→ **Your objective**: Where the line containing "FAHRGRIFF™ ALL-WINKEL: 3" appears in the records below, begin there and repeat each line exactly through the final one, dropping all pictures.

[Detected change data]
+ + + + + + +

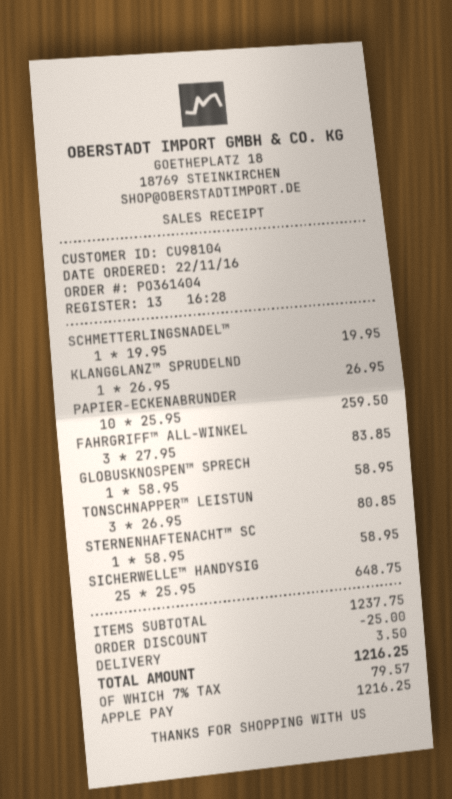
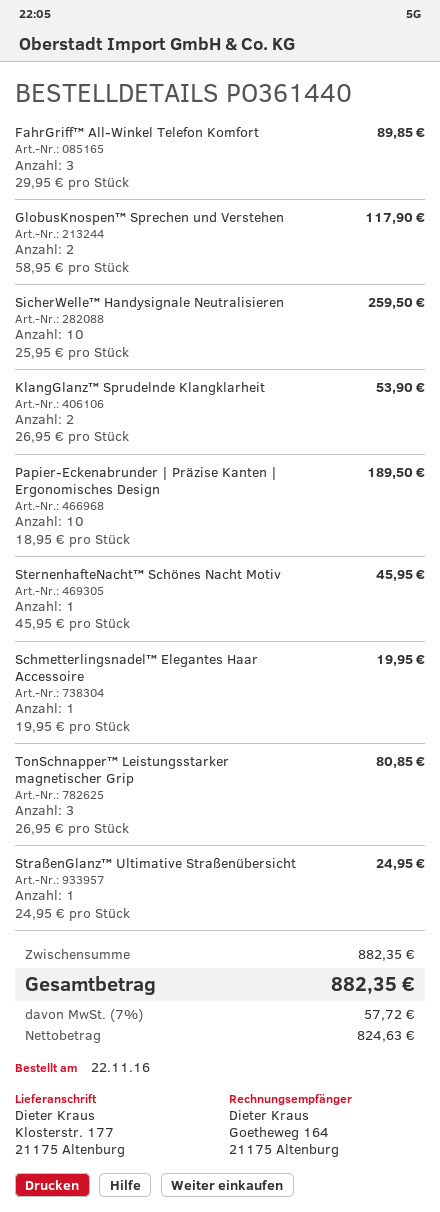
order number: PO361404 -> PO361440
KLANGGLANZ™ SPRUDELND: 1 x 26.95 = 26.95 -> 2 x 26.95 = 53.90
PAPIER-ECKENABRUNDER: 10 x 25.95 = 259.50 -> 10 x 18.95 = 189.50
FAHRGRIFF™ ALL-WINKEL: 3 x 27.95 = 83.85 -> 3 x 29.95 = 89.85
GLOBUSKNOSPEN™ SPRECH: 1 x 58.95 = 58.95 -> 2 x 58.95 = 117.90
STERNENHAFTENACHT™ SC: 1 x 58.95 = 58.95 -> 1 x 45.95 = 45.95
SICHERWELLE™ HANDYSIG: 25 x 25.95 = 648.75 -> 10 x 25.95 = 259.50
StraßenGlanz™ Ultimative Straßenübersicht: none -> 1 x 24.95 = 24.95
subtotal: 1237.75 -> 882.35
discount: 25.00 -> none
shipping: 3.50 -> none
tax: 7% = 79.57 -> 7% = 57.72
total: 1216.25 -> 882.35

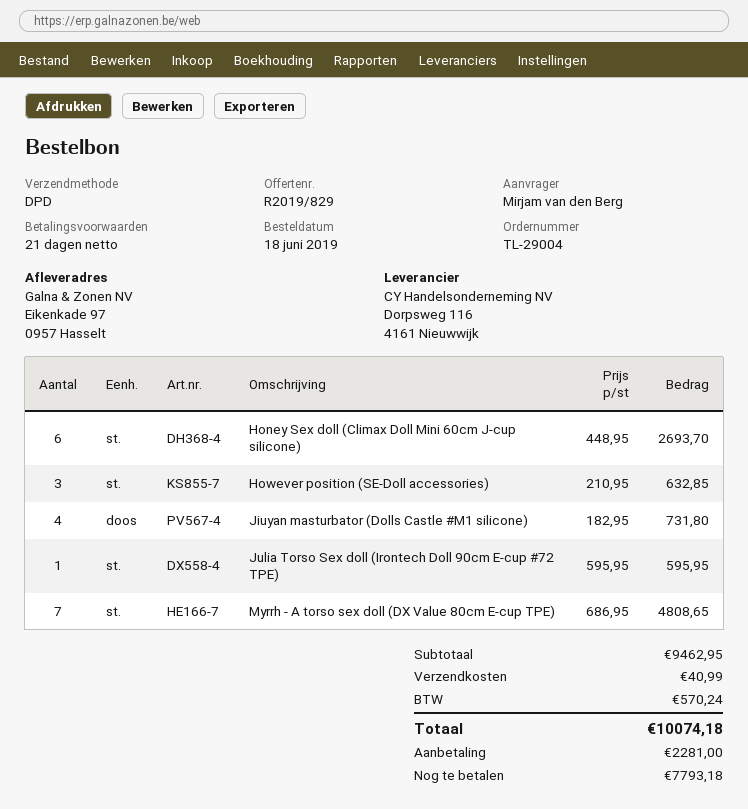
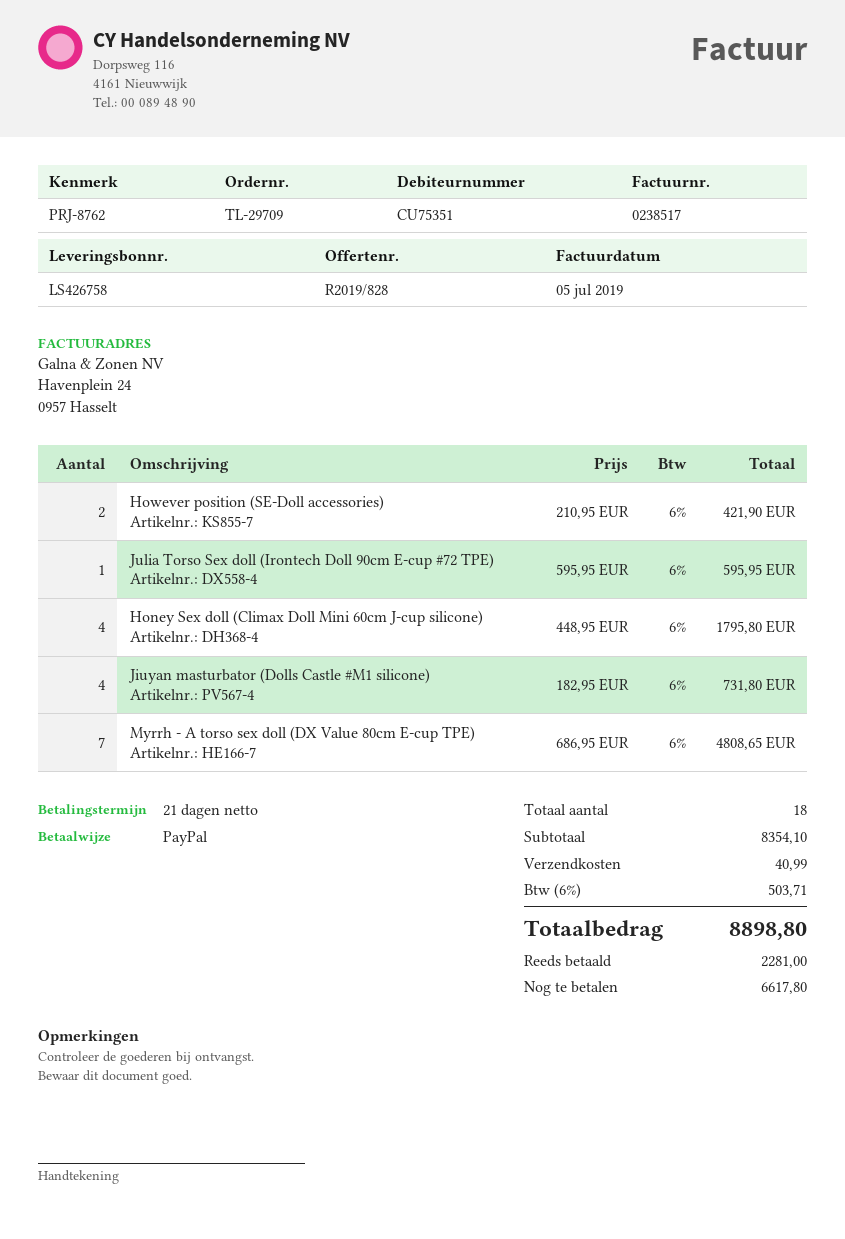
quote number: R2019/829 -> R2019/828
order number: TL-29004 -> TL-29709
Honey Sex doll (Climax Doll Mini 60cm J-cup silicone): 6 x 448.95 = 2693.70 -> 4 x 448.95 = 1795.80
However position (SE-Doll accessories): 3 x 210.95 = 632.85 -> 2 x 210.95 = 421.90
subtotal: 9462.95 -> 8354.10
tax: 570.24 -> 503.71
total: 10074.18 -> 8898.80
balance: 7793.18 -> 6617.80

+ + + + + + +

→ **Answer**:
FAHRGRIFF™ ALL-WINKEL: 3 x 27.95 = 83.85 -> 3 x 29.95 = 89.85
GLOBUSKNOSPEN™ SPRECH: 1 x 58.95 = 58.95 -> 2 x 58.95 = 117.90
STERNENHAFTENACHT™ SC: 1 x 58.95 = 58.95 -> 1 x 45.95 = 45.95
SICHERWELLE™ HANDYSIG: 25 x 25.95 = 648.75 -> 10 x 25.95 = 259.50
StraßenGlanz™ Ultimative Straßenübersicht: none -> 1 x 24.95 = 24.95
subtotal: 1237.75 -> 882.35
discount: 25.00 -> none
shipping: 3.50 -> none
tax: 7% = 79.57 -> 7% = 57.72
total: 1216.25 -> 882.35

quote number: R2019/829 -> R2019/828
order number: TL-29004 -> TL-29709
Honey Sex doll (Climax Doll Mini 60cm J-cup silicone): 6 x 448.95 = 2693.70 -> 4 x 448.95 = 1795.80
However position (SE-Doll accessories): 3 x 210.95 = 632.85 -> 2 x 210.95 = 421.90
subtotal: 9462.95 -> 8354.10
tax: 570.24 -> 503.71
total: 10074.18 -> 8898.80
balance: 7793.18 -> 6617.80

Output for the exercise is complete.